#### DIRECTIONS FOR THIS TASK:
The answer is one number. Say how many lines in the entries below include the word "July".
DATASET: Begin
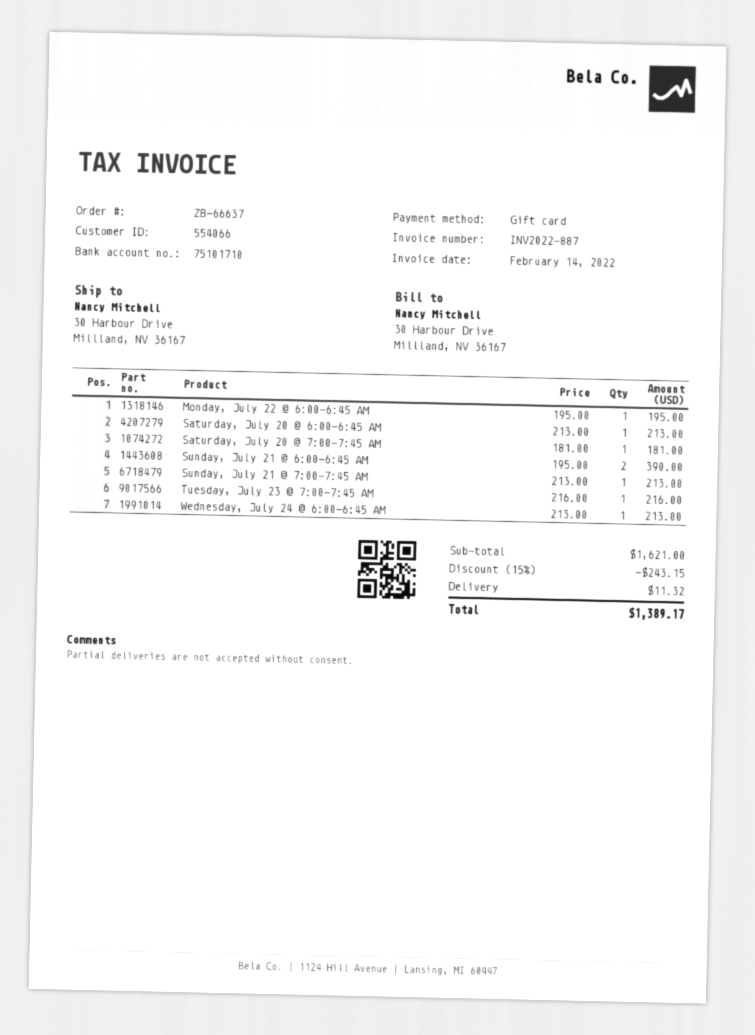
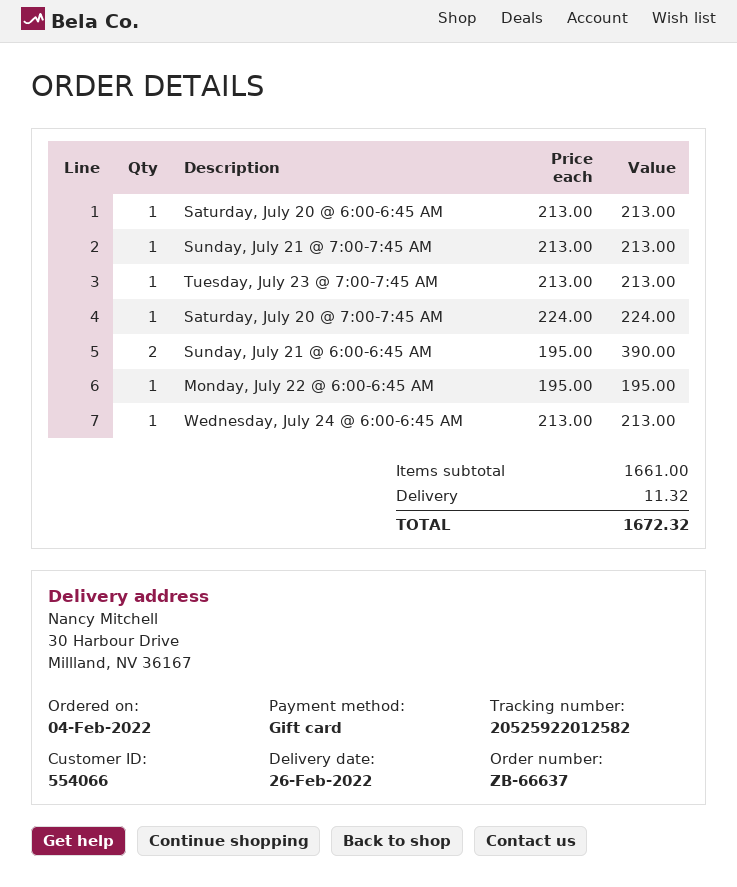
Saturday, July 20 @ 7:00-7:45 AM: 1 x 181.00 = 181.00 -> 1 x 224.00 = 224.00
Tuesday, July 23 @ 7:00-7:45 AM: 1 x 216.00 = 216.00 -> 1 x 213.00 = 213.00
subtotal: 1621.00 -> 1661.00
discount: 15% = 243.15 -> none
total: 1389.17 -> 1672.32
DATASET: End
DATASET: Begin
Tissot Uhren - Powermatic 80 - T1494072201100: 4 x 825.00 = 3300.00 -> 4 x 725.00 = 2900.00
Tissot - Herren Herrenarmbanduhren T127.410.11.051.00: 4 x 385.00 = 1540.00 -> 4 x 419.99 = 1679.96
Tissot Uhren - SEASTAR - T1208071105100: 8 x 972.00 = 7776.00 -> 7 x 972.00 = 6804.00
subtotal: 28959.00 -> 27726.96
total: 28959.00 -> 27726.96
DATASET: End
#### TASK OUTPUT:
2